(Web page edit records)
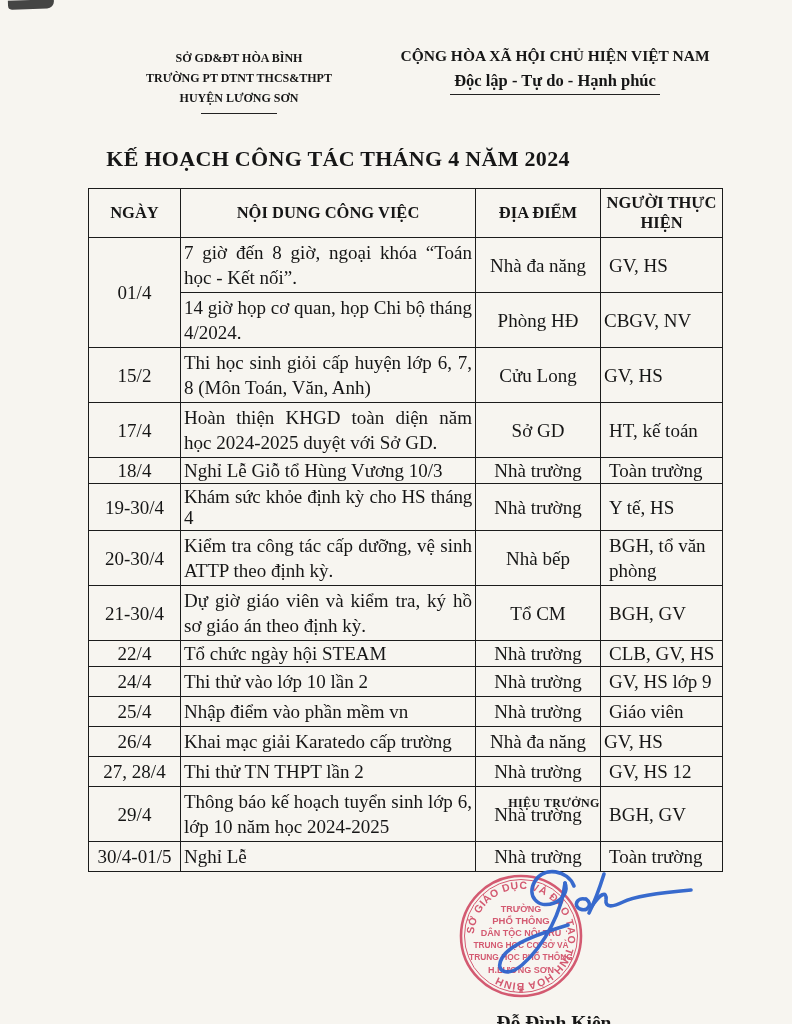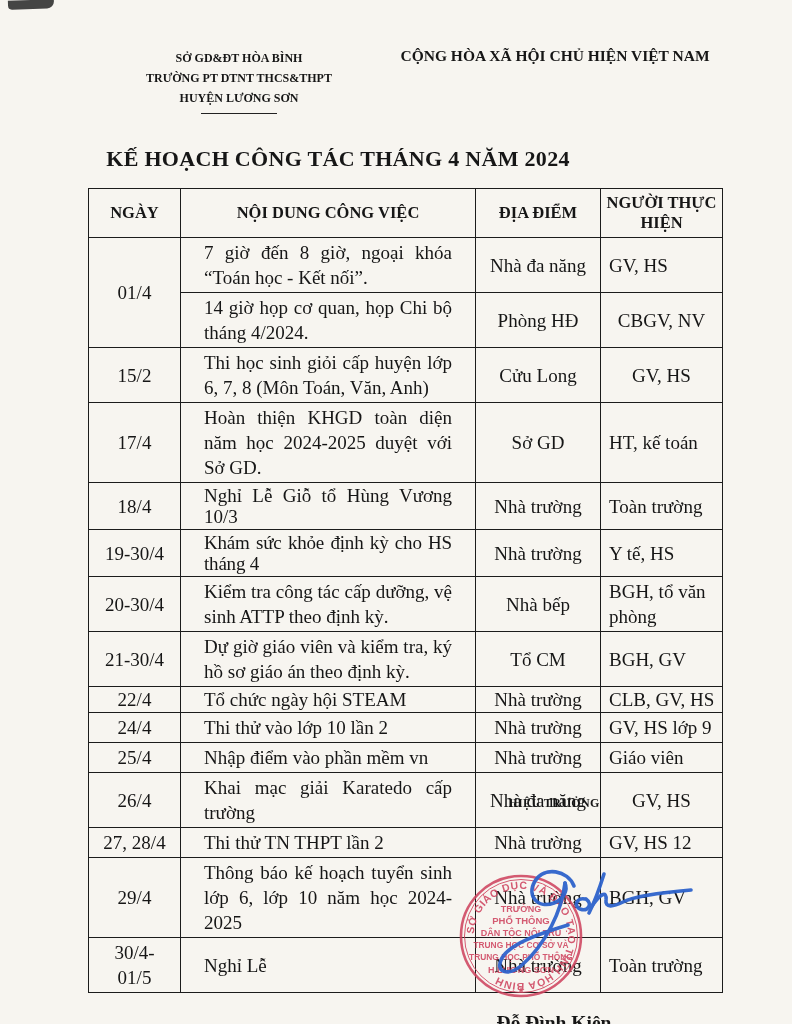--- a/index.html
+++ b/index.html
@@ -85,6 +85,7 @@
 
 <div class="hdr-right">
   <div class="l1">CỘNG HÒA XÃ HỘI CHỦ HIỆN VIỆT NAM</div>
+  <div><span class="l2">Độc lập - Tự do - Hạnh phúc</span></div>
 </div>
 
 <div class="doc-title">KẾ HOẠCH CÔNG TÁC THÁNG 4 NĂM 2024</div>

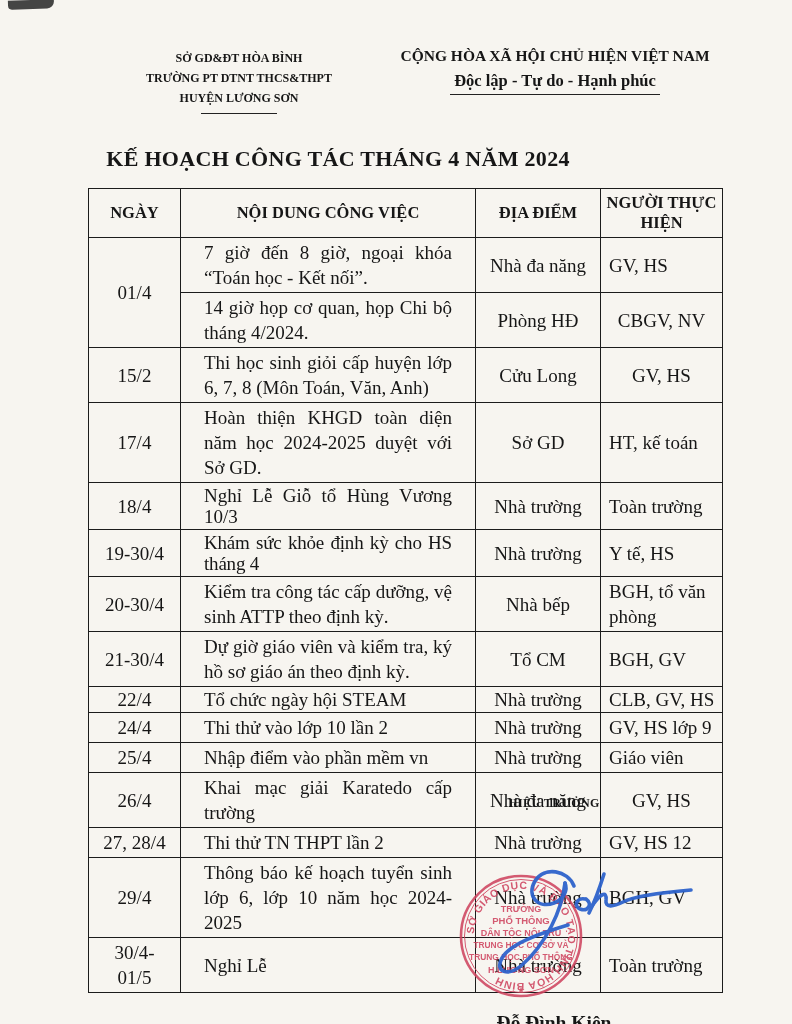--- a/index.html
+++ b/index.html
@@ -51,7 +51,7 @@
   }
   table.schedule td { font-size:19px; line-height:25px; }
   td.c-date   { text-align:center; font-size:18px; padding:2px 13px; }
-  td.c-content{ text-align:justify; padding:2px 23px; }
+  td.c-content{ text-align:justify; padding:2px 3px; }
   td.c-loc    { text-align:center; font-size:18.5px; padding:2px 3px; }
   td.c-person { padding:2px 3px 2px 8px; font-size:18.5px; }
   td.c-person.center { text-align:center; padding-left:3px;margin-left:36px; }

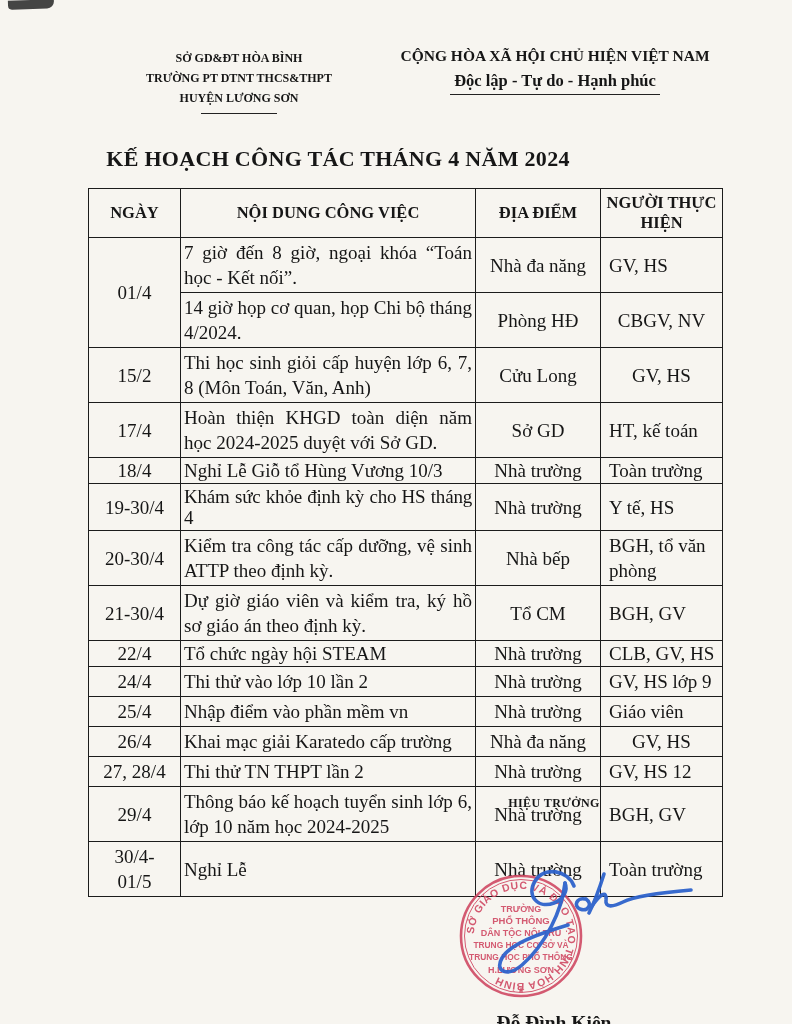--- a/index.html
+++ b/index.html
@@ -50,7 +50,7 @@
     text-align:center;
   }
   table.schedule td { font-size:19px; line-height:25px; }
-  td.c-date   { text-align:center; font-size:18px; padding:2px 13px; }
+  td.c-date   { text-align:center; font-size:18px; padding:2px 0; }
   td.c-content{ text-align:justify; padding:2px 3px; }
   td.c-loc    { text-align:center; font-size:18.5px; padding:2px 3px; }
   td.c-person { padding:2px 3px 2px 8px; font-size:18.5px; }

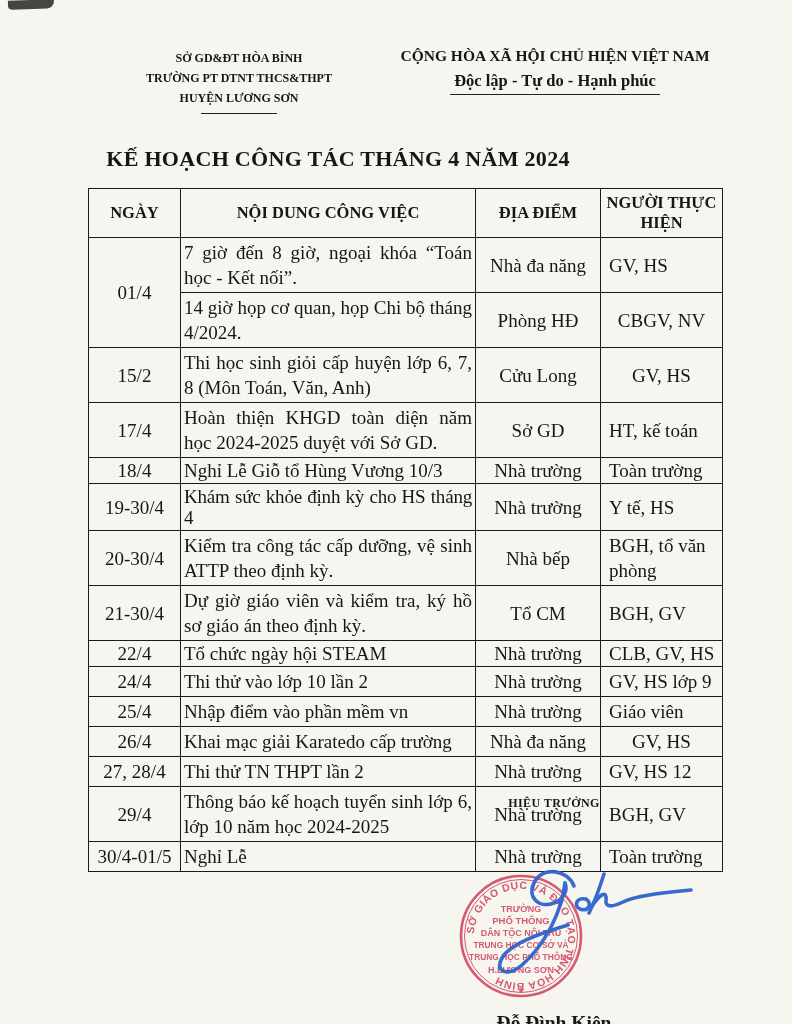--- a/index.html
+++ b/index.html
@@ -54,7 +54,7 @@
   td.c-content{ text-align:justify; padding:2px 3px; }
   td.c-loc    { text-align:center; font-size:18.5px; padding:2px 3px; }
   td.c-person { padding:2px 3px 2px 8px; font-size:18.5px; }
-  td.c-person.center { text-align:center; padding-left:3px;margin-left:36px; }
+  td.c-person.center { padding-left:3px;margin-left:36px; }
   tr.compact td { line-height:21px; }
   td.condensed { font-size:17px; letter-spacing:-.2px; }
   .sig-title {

[Exercise brief]
Set down every entry exactly; omit the pictures.

[Written answer]
--- a/index.html
+++ b/index.html
@@ -85,6 +85,7 @@
 
 <div class="hdr-right">
   <div class="l1">CỘNG HÒA XÃ HỘI CHỦ HIỆN VIỆT NAM</div>
+  <div><span class="l2">Độc lập - Tự do - Hạnh phúc</span></div>
 </div>
 
 <div class="doc-title">KẾ HOẠCH CÔNG TÁC THÁNG 4 NĂM 2024</div>

--- a/index.html
+++ b/index.html
@@ -51,7 +51,7 @@
   }
   table.schedule td { font-size:19px; line-height:25px; }
   td.c-date   { text-align:center; font-size:18px; padding:2px 13px; }
-  td.c-content{ text-align:justify; padding:2px 23px; }
+  td.c-content{ text-align:justify; padding:2px 3px; }
   td.c-loc    { text-align:center; font-size:18.5px; padding:2px 3px; }
   td.c-person { padding:2px 3px 2px 8px; font-size:18.5px; }
   td.c-person.center { text-align:center; padding-left:3px;margin-left:36px; }

--- a/index.html
+++ b/index.html
@@ -50,7 +50,7 @@
     text-align:center;
   }
   table.schedule td { font-size:19px; line-height:25px; }
-  td.c-date   { text-align:center; font-size:18px; padding:2px 13px; }
+  td.c-date   { text-align:center; font-size:18px; padding:2px 0; }
   td.c-content{ text-align:justify; padding:2px 3px; }
   td.c-loc    { text-align:center; font-size:18.5px; padding:2px 3px; }
   td.c-person { padding:2px 3px 2px 8px; font-size:18.5px; }

--- a/index.html
+++ b/index.html
@@ -54,7 +54,7 @@
   td.c-content{ text-align:justify; padding:2px 3px; }
   td.c-loc    { text-align:center; font-size:18.5px; padding:2px 3px; }
   td.c-person { padding:2px 3px 2px 8px; font-size:18.5px; }
-  td.c-person.center { text-align:center; padding-left:3px;margin-left:36px; }
+  td.c-person.center { padding-left:3px;margin-left:36px; }
   tr.compact td { line-height:21px; }
   td.condensed { font-size:17px; letter-spacing:-.2px; }
   .sig-title {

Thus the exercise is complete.